Storyline Online features actors reading illustrated children’s books aloud. It is not a substitute for reading together, but it can introduce new authors, model expressive reading, and give a child a story when the available grown-up is temporarily occupied with something less enchanting, such as cleaning the kitchen.

How to make educational screen time more useful

  • Choose the episode, not just the brand. Even a strong series has episodes that fit your child better than others.
  • Ask one real question afterward. “What surprised you?” works better than a quiz about five facts.
  • Connect it to something physical. Draw the animal, build the bridge, find the shape, look for the moon, or test whether the paper airplane idea works.
  • Turn off autoplay when possible. A deliberate ending makes it easier to move from watching to doing.
  • Watch unfamiliar YouTube content nearby. Official channels help, but recommendations, ads, comments, and linked videos can move children away from the material you selected.
  • Do not oversell it. A funny science show can be worthwhile without counting as an entire science curriculum.

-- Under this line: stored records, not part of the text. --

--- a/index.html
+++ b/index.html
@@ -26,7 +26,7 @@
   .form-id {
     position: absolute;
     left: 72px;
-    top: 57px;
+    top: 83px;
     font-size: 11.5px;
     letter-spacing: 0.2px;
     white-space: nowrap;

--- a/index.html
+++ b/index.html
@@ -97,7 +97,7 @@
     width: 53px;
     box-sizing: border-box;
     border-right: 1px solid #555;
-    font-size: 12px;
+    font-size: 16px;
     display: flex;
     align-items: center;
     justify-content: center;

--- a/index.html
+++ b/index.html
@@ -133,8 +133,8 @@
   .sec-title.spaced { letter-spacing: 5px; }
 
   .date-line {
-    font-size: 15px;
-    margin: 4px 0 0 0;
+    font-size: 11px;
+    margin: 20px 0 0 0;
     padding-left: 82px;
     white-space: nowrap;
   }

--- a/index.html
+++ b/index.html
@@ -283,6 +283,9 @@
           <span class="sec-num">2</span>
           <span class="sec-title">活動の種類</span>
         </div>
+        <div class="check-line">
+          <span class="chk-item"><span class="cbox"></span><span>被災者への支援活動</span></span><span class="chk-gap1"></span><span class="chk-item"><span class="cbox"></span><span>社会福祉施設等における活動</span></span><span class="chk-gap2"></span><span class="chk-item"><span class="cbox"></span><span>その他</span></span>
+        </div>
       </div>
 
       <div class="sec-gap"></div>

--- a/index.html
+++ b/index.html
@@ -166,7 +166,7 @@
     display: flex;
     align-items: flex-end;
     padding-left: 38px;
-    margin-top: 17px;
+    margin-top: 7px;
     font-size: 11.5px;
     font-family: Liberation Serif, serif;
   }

Take the idea away from the television

When a show sparks a bigger interest, RingJing’s guide to Maryland homeschool field trips and educational day trips includes science centers, nature programs, museums, historical sites, and free resources for families.

Frequently asked questions

What are the best educational TV shows for preschoolers?

Sesame Street, Daniel Tiger’s Neighborhood, Super Why!, Peg + Cat, Elinor Wonders Why, and Work It Out Wombats! are strong starting points. The best choice depends on whether the child needs support with literacy, math, science curiosity, routines, or emotions.

What are good educational science shows for kids?

Wild Kratts, Ask the StoryBots, The Magic School Bus Rides Again, Ada Twist, Scientist, SciGirls, SciShow Kids, Crash Course Kids, and It’s Okay to Be Smart cover science at different ages and levels of depth.

Are there free educational shows for children?

Yes. PBS KIDS publishes free videos from many of its programs, and official YouTube channels such as SciShow Kids, Crash Course Kids, National Geographic Kids, TED-Ed, and Storyline Online offer free viewing. Availability and advertising can change.

Is YouTube safe for educational screen time?

YouTube can contain excellent educational material, but parents should select official channels, review unfamiliar videos, manage autoplay and recommendations, and use supervised or restricted experiences appropriate to the child’s age.

How much educational TV should a child watch?

A program’s educational value does not remove the need for sleep, movement, conversation, creative play, reading, and hands-on experience. Families should use current pediatric guidance and make a realistic plan based on the child’s age, needs, and the quality and context of the media.

Does watching educational television count as learning?

It can support learning by introducing vocabulary, ideas, questions, and role models. Children generally gain more when an adult occasionally watches with them, discusses what happened, or connects the program to reading, play, an experiment, or a real-world outing.